Synthesis, structural characterization, and antiproliferative/cytotoxic effects of a novel modified poly(maleic anhydride-co-vinyl acetate)/doxorubicin conjugate


KARAKUŞ G. , Ece A., YAĞLIOĞLU A. Ş. , Zengin H. , KARAHAN M.

POLYMER BULLETIN, cilt.74, ss.2159-2184, 2017 (SCI İndekslerine Giren Dergi) identifier identifier

  • Cilt numarası: 74 Konu: 6
  • Basım Tarihi: 2017
  • Doi Numarası: 10.1007/s00289-016-1821-1
  • Dergi Adı: POLYMER BULLETIN
  • Sayfa Sayıları: ss.2159-2184

Özet

Drug carrier, poly(maleic anhydride-co-vinyl acetate) (MAVA or poly[MA-co-VA]) copolymer, was traditionally synthesized by free radical chain polymerization reaction, in methyl ethyl ketone (MEK) organic media at 80 A degrees C, using benzoyl peroxide (BPO) as the radicalic initiator. The purified copolymer was then modified with a chemotherapeutic agent, doxorubicin hydrochloride (DOX) at 75 A degrees C for 72 h, using N-(3-dimethyl-aminopropyl)-N'-ethylcarbodiimide hydrochloride (EDAC) as the carboxylic acid-activating agent. Structural characterization of the MAVA and the modified MAVA/DOX conjugate was carried out by Fourier transform infrared (FTIR) and nuclear magnetic resonance (H-1-NMR and C-13-NMR). Their molecular weights were determined by size-exclusion chromatography (SEC). The spectroscopic and SEC results confirmed that conjugated/modification reaction was successfully carried out. UV spectrophotometric measurements indicated that MAVA/DOX preserved its molecular stability in physiological body fluid, PBS (physiological pH 7.40 at 37 A degrees C).

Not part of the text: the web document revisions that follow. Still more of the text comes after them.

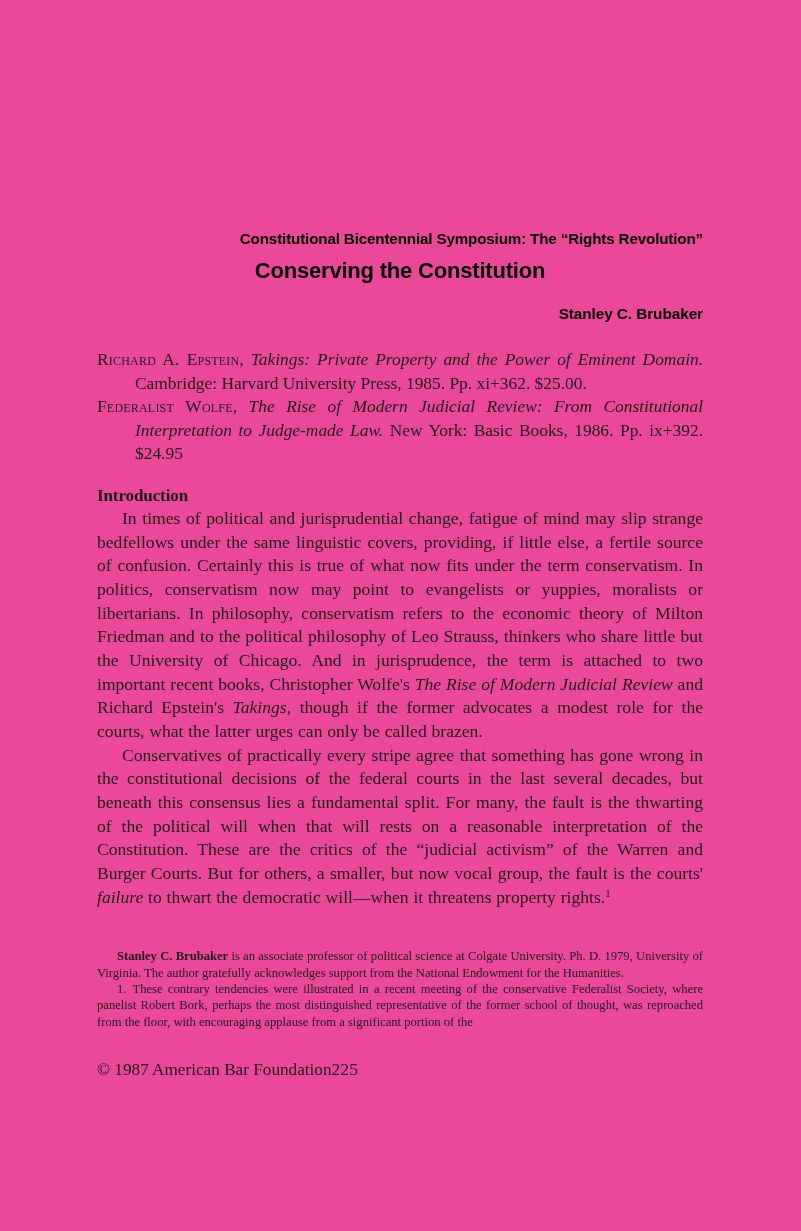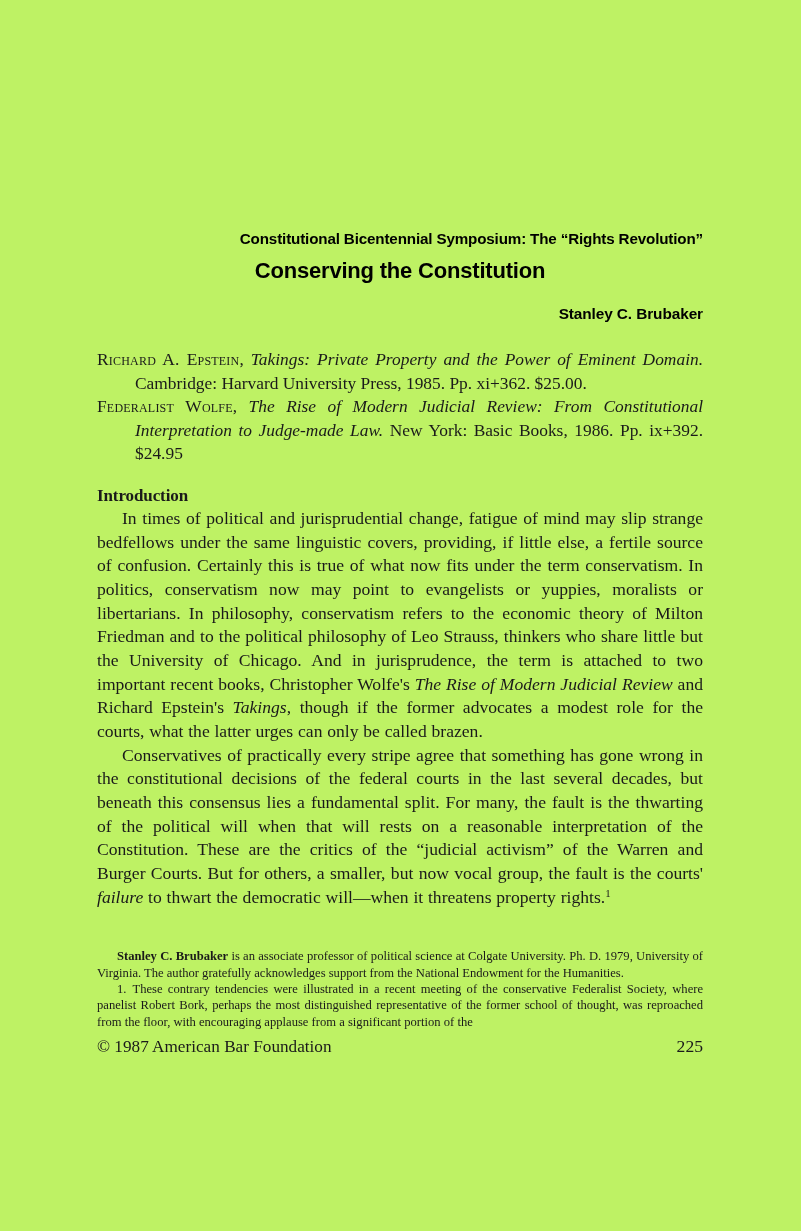--- a/index.html
+++ b/index.html
@@ -13,21 +13,21 @@
     position: relative;
     font-family: "Liberation Serif", "DejaVu Serif", serif;
     color: #1a1a1a;
     overflow: hidden;
   }
   .page {
     position: absolute;
     left: 0; top: 0;
     width: 801px;
     height: 1231px;
-    background: #bef264;
+    background: #ec4899;
   }
   .content {
     position: absolute;
     left: 97px;
     top: 0;
     width: 606px;
   }
 
   
   .symposium-line {
@@ -118,24 +118,24 @@
     text-indent: 20px;
   }
   .footnote.bio { text-indent: 20px; }
   .fn-num { margin-right: 6px; }
   .footnotes b { font-weight: bold; }
 
   
   .footer {
     position: absolute;
     left: 97px;
-    top: 1036px;
+    top: 1059px;
     width: 606px;
     display: flex;
-    justify-content: space-between;
+    justify-content: flex-start;
     align-items: baseline;
     font-size: 17.2px;
   }
   .footer .copy { white-space: nowrap; }
   .footer .pageno { font-size: 17.6px; }
 </style>
 </head>
 <body>
 
 <div class="page">

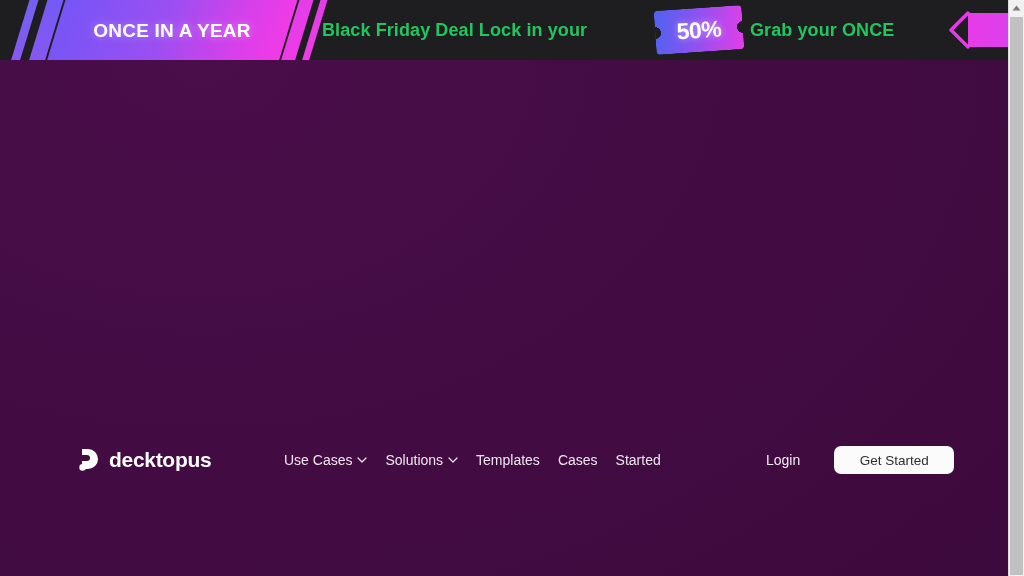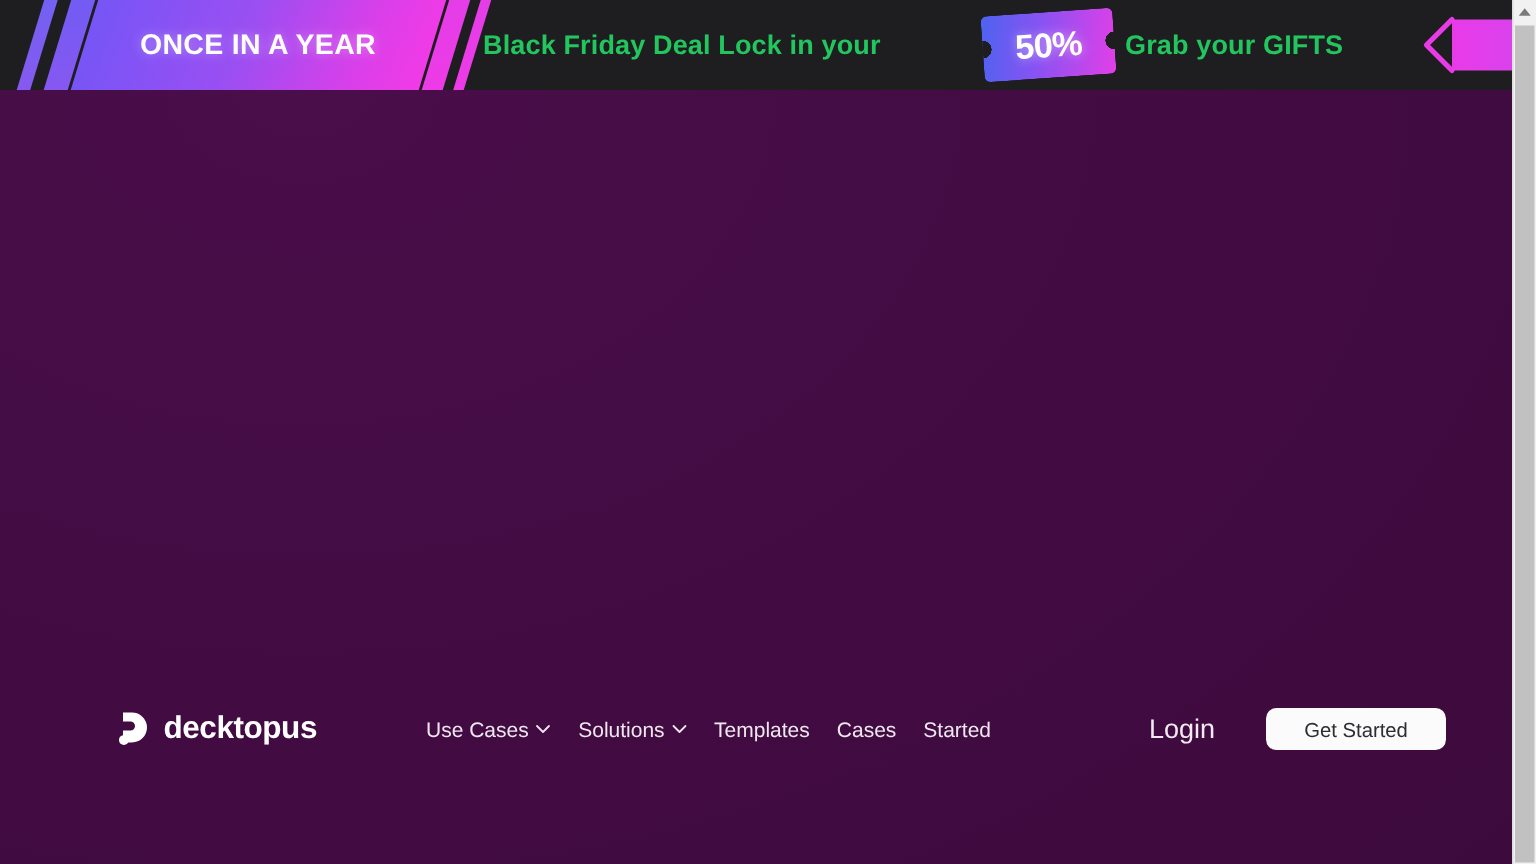--- a/index.html
+++ b/index.html
@@ -135,21 +135,21 @@
     top:13px;
     width:48px;
     height:34px;
     background:linear-gradient(90deg,#e93ae8 0%,#d743ec 100%);
   }
 
   
   .navbar {
     position:absolute;
     left:0;
-    top:456px;
+    top:430px;
     width:1008px;
     height:60px;
     display:flex;
     align-items:center;
   }
   .brand {
     position:absolute;
     left:78px;
     display:flex;
     align-items:center;
@@ -183,21 +183,21 @@
   .caret { width:10px; height:6px; display:block; }
 
   .nav-right {
     position:absolute;
     left:766px;
     display:flex;
     align-items:center;
   }
   .login-link {
     color:#f2eaf2;
-    font-size:18px;
+    font-size:14px;
     cursor:pointer;
   }
   .cta-button {
     margin-left:34px;
     width:120px;
     height:28px;
     background:#fbfbfb;
     border-radius:7px;
     display:flex;
     align-items:center;
@@ -253,21 +253,21 @@
 
       <div class="stripe stripe-c"></div>
       <div class="stripe stripe-d"></div>
 
       <div class="promo-text promo-text-1">Black Friday Deal Lock in your</div>
 
       <div class="ticket">
         <span class="ticket-label">50%</span>
       </div>
 
-      <div class="promo-text promo-text-2">Grab your GIFTS</div>
+      <div class="promo-text promo-text-2">Grab your ONCE</div>
 
       <svg class="chev" viewBox="0 0 26 40">
         <polyline points="22,3 5,20 22,37" fill="none" stroke="#e93ae8" stroke-width="3.5" stroke-linecap="round" stroke-linejoin="round"></polyline>
       </svg>
 
       <div class="arrow-block"></div>
     </div>
 
     <div class="navbar">
 

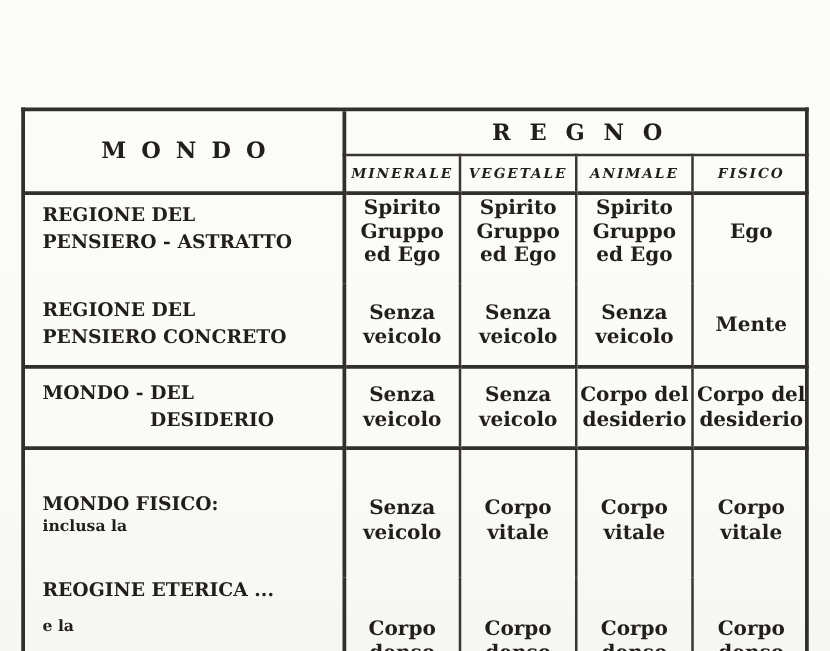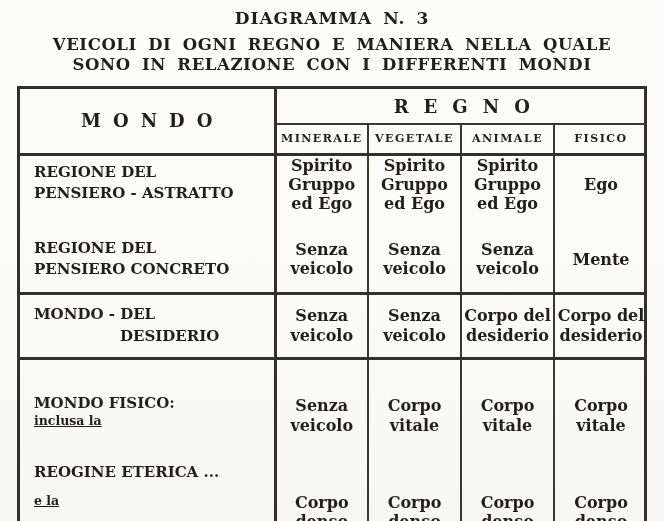--- a/index.html
+++ b/index.html
@@ -75,20 +75,21 @@
     letter-spacing: 12px;
     margin-right: -12px;
     text-align: center;
   }
   th.regno-head .big-spaced { letter-spacing: 15px; margin-right: -15px; }
   th { text-align: center; }
   .sub-col {
     font-size: 11px;
     letter-spacing: 1.5px;
     text-align: center;
+    font-style: italic;
   }
   
   td.cell {
     text-align: center;
     font-size: 16px;
     line-height: 1.2;
     white-space: pre-line;
   }
   tr.r1 td.cell { padding-bottom: 14px; }
   tr.r4a td.cell { padding-top: 10px; }
@@ -99,37 +100,29 @@
     padding-right: 6px;
     font-size: 15px;
     line-height: 1.45;
   }
   tr.r1 td.row-label { padding-bottom: 16px; }
   .lbl-line { display: block; }
   .lbl-indent { margin-left: 86px; }
   .lbl-small {
     font-size: 12.5px;
     line-height: 1.25;
-    text-decoration: underline;
   }
   .lbl-gap { margin-top: 11px; }
   .lbl-tight { line-height: 1.3; margin-top: 34px; }
 </style>
 </head>
 <body>
 
 <div class="sheet">
 
-  <div class="heading">
-    <div class="doc-title">DIAGRAMMA N. 3</div>
-    <div class="doc-subtitle">
-      <div>VEICOLI DI OGNI REGNO E MANIERA NELLA QUALE</div>
-      <div>SONO IN RELAZIONE CON I DIFFERENTI MONDI</div>
-    </div>
-  </div>
 
   <div class="table-wrap">
     <table>
       <colgroup>
         <col class="c-mondo">
           <col class="c-regno">
           <col class="c-regno">
           <col class="c-regno">
           <col class="c-regno">
       </colgroup>

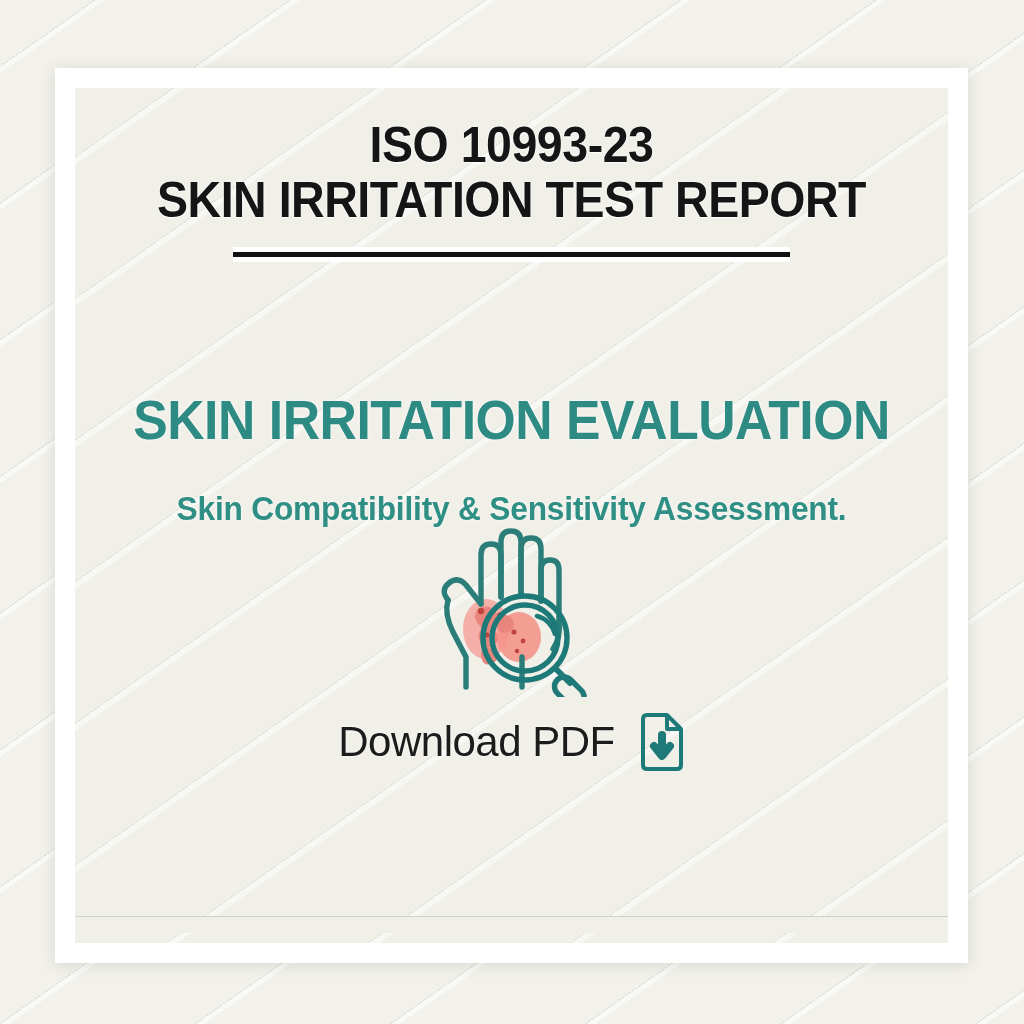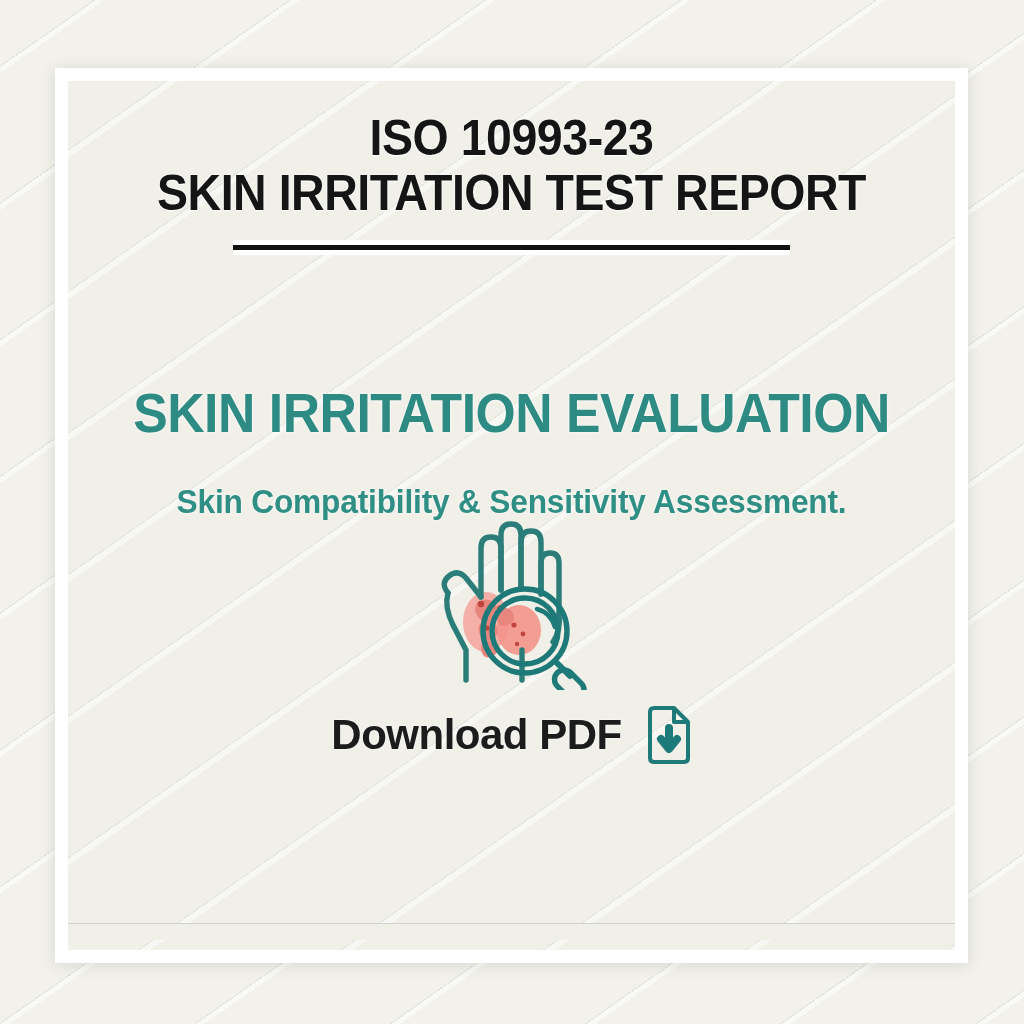--- a/index.html
+++ b/index.html
@@ -37,21 +37,21 @@
   
   #frame {
     position: absolute;
     left: 55px;
     top: 68px;
     width: 913px;
     height: 895px;
     background: #ffffff;
     box-shadow: 0 2px 14px rgba(90,95,90,0.17);
     box-sizing: border-box;
-    padding: 13px;
+    padding: 20px;
   }
 
   
   #card {
     position: relative;
     width: 100%;
     height: 100%;
     background-color: #f0efe8;
     background-image:
       repeating-linear-gradient(
@@ -142,21 +142,21 @@
     left: 0;
     right: 0;
     display: flex;
     align-items: center;
     justify-content: center;
     gap: 22px;
   }
   #download-label {
     color: #1c1c1c;
     font-size: 42px;
-    font-weight: 700;
+    font-weight: 400;
     letter-spacing: -0.5px;
     text-shadow: 0 0 3px rgba(255,255,255,0.9);
   }
   #pdf-icon { display: block; }
 
   
   #footer-band {
     position: absolute;
     left: 0;
     right: 0;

Antiproliferative activities of MAVA/DOX were determined by BrdU cell proliferation ELISA assay using C6 (Rat Brain tumor cells) and HeLa (human uterus carcinoma) cell lines in vitro by comparing with free DOX agent (reference compound). Although MAVA showed low antiproliferative activity, both MAVA/DOX and DOX exhibited greater activity against HeLa and C6. Lactate dehydrogenase (LDH) leakage assay was performed for MAVA/DOX and DOX, which detected a non-toxic effect against C6 even at the highest dose (100 mu g/mL). IC50 and IC75 values were also determined using ED50 plus v1.0. Molecular modeling at M06-L/6-31 + G(d,p)//AM1 level showed that the electron density in MAVA/DOX is more localized resulting a higher polarization and thereby a higher dipole moment which shed light on the solubility of MAVA/DOX conjugate.